Het ontwerpwijzigingsplan heeft vanaf 26 maart 2018 voor een periode van zes weken ter inzage gelegen. Tijdens deze periode zijn geen zienswijzen tegen het wijzigingsplan kenbaar gemaakt.
Na vaststelling van het wijzigingsplan is tegen het bestemmingsplan beroep mogelijk bij de Afdeling Bestuursrechtspraak van de Raad van State.
Ten behoeve van de uitvoerbaarheid van het bestemmingsplan is het van belang te weten of het bestemmingsplan economisch uitvoerbaar is. De economische uitvoerbaarheid wordt enerzijds bepaald door de exploitatie van het plan (financiële haalbaarheid) en anderzijds door de wijze van kostenverhaal van de gemeente (grondexploitatie).
Dit wijzigingsplan maakt uitsluitend een functiewijziging mogelijk van percelen die in eigendom zijn van de aanvrager en/of gronden waar afspraken over het gebruik zijn gemaakt met de aanvrager. Met dit plan zijn dus, afgezien van procedurekosten, geen ontwikkelingskosten aan de orde.

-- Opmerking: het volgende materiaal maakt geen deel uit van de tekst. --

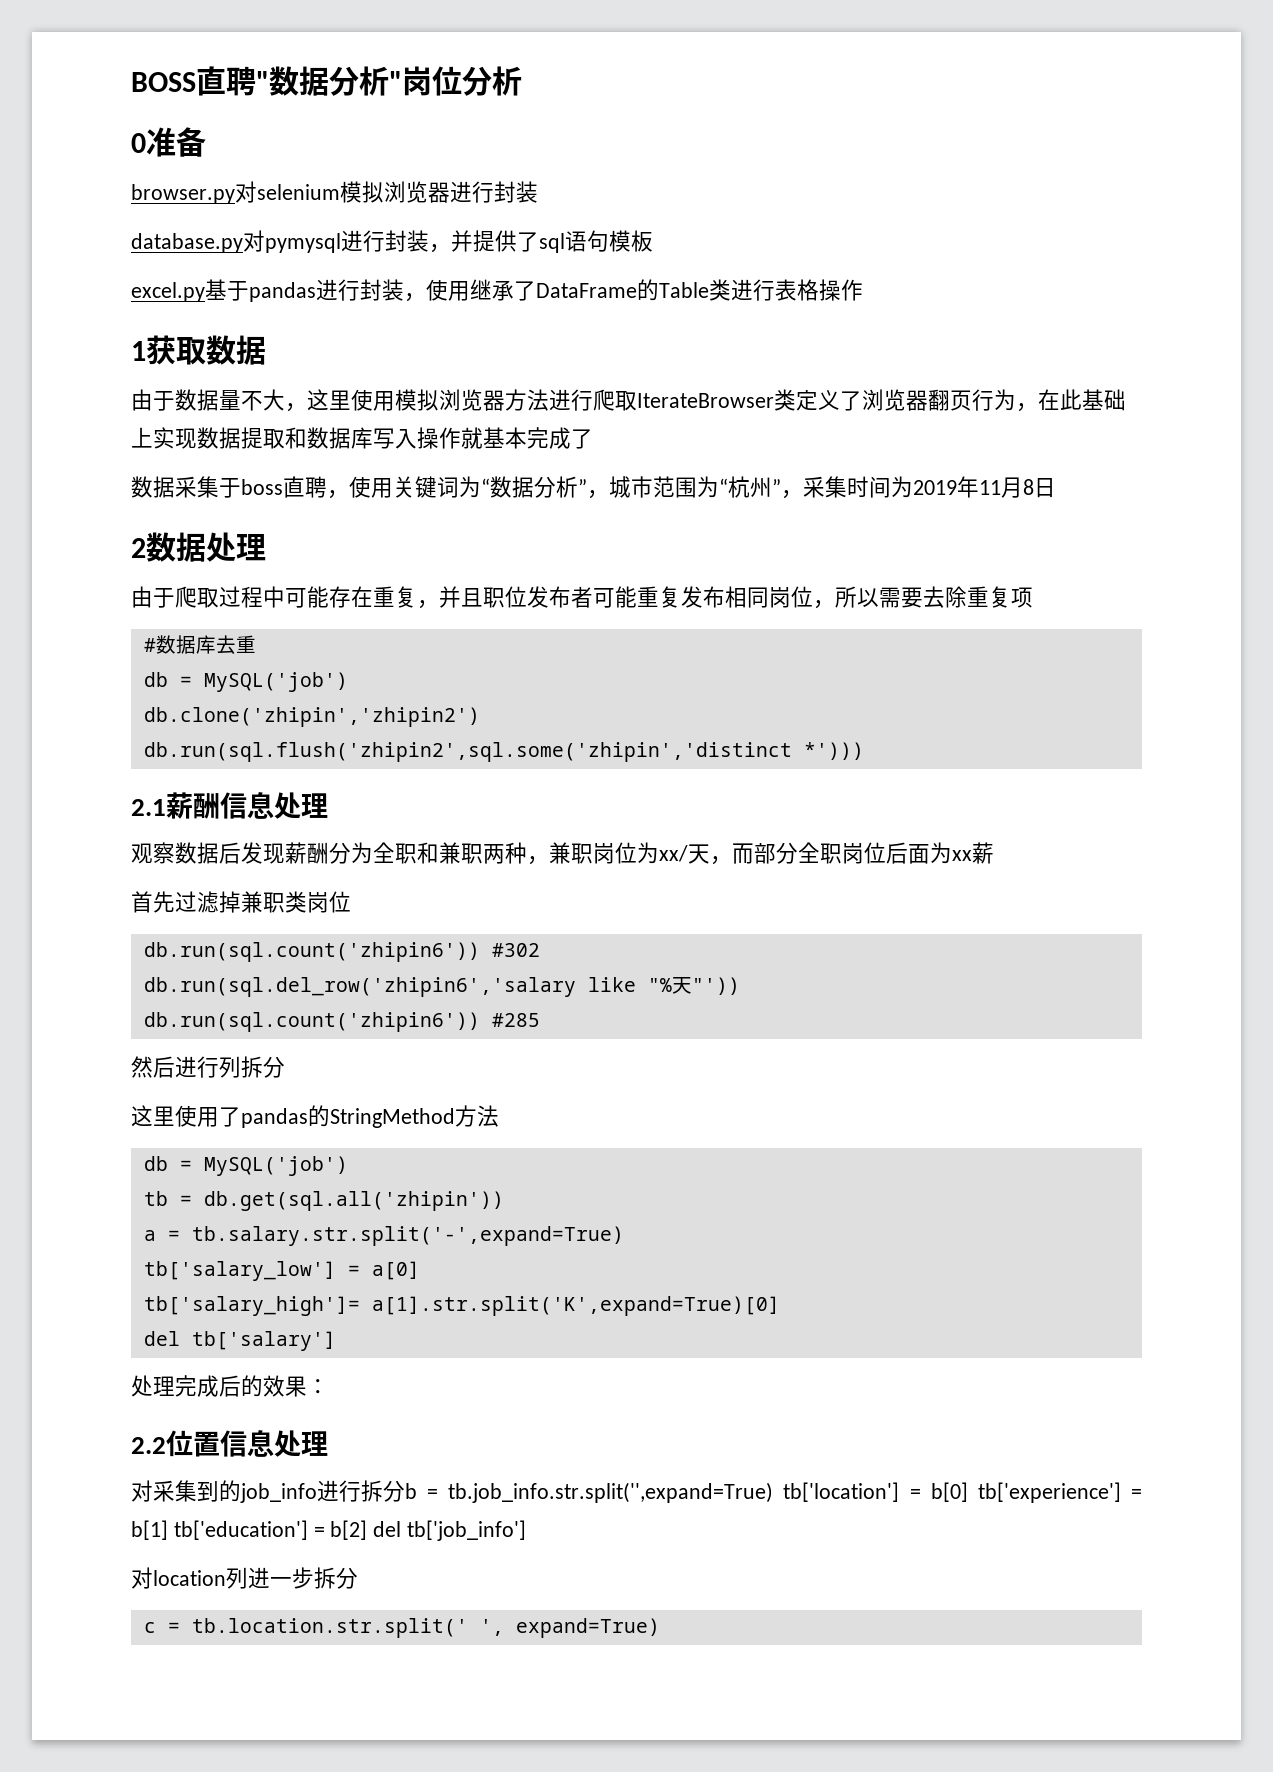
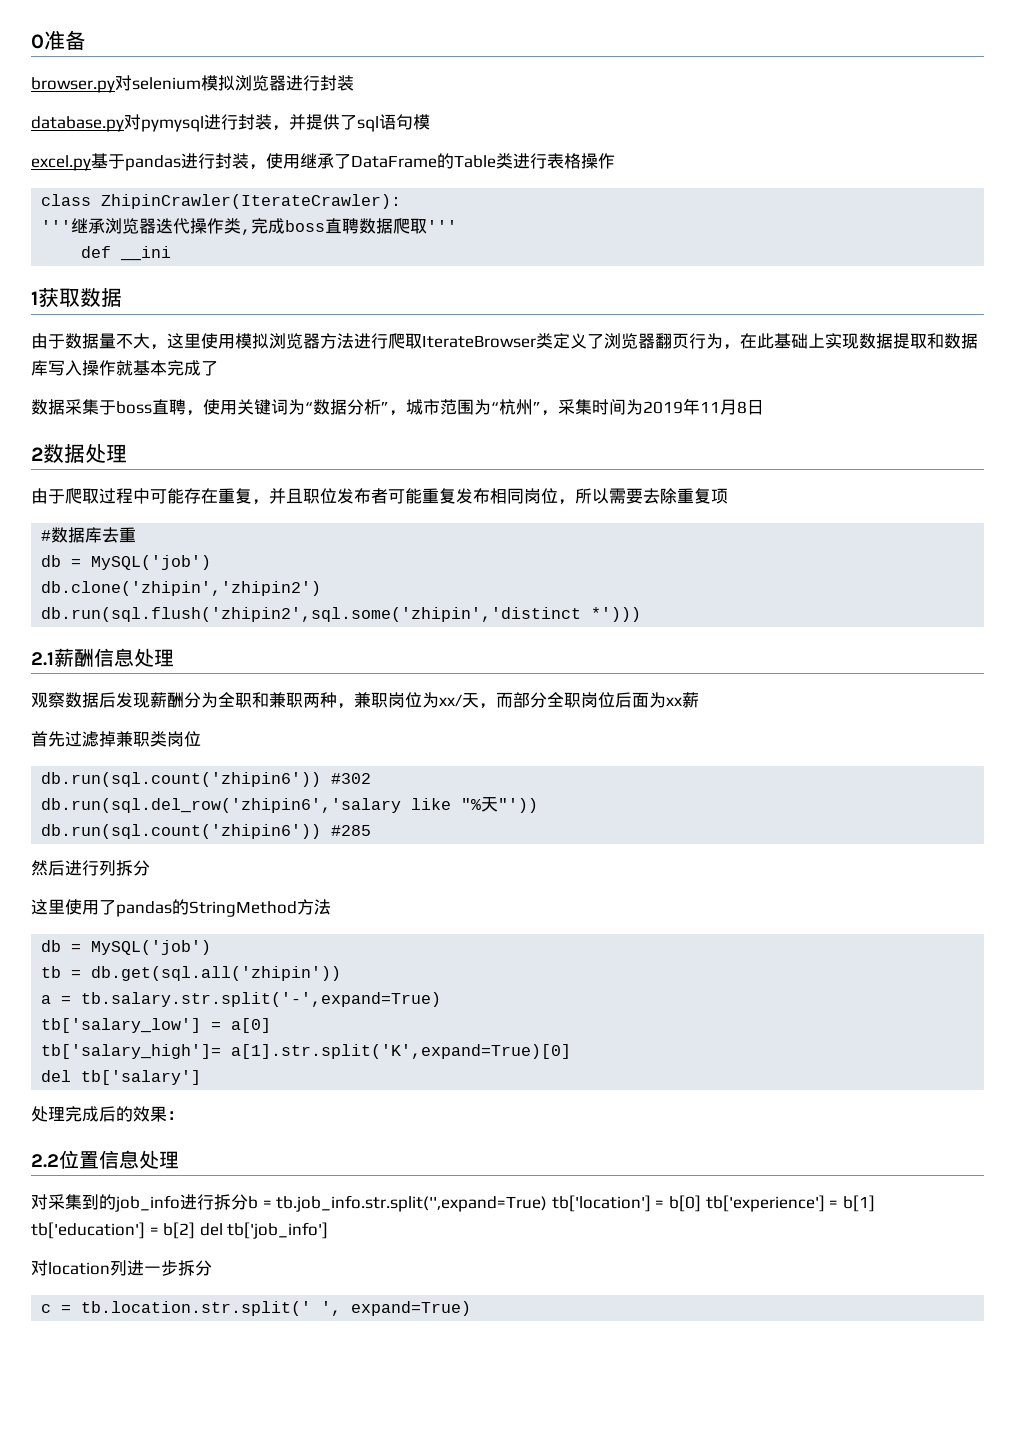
- BOSS直聘"数据分析"岗位分析
- database.py对pymysql进行封装，并提供了sql语句模板
+ database.py对pymysql进行封装，并提供了sql语句模
+ class ZhipinCrawler(IterateCrawler):
+ '''继承浏览器迭代操作类,完成boss直聘数据爬取'''
+ def __ini

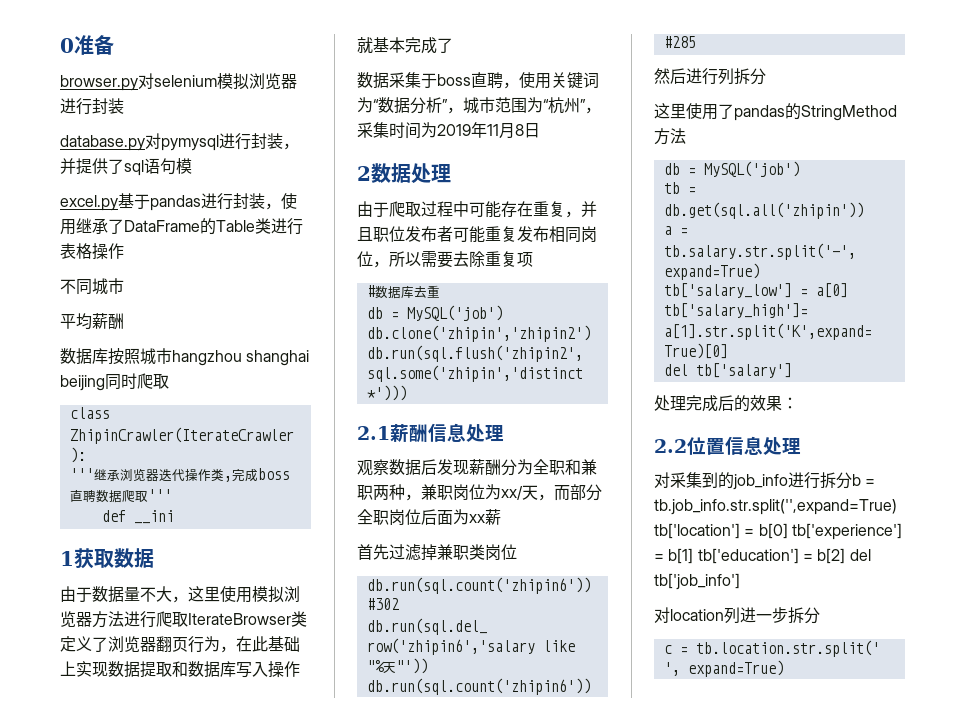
+ 不同城市
+ 平均薪酬
+ 数据库按照城市hangzhou shanghai beijing同时爬取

Het doel van de grondexploitatieregeling is het inzichtelijk maken van de financiële haalbaarheid en het bieden van meerdere mogelijkheden voor het kostenverhaal, waardoor er meer sturingsmogelijkheden zijn. Er wordt onderscheid gemaakt tussen de publiekrechtelijke weg via een exploitatieplan en de privaatrechtelijke weg in de vorm van een overeenkomst. In het geval van een exploitatieplan kan de gemeente eisen en regels stellen voor de desbetreffende gronden.
In dit wijzigingsplan wordt geen bouwplan in de zin van artikel 6.2.1 Bro mogelijk gemaakt. Er is ook geen sprake van een kostenverhaal, anders dan procedurekosten en eventuele planschade. De procedurekosten worden op de aanvrager verhaald via leges. Hiermee is het kostenverhaal verzekerd.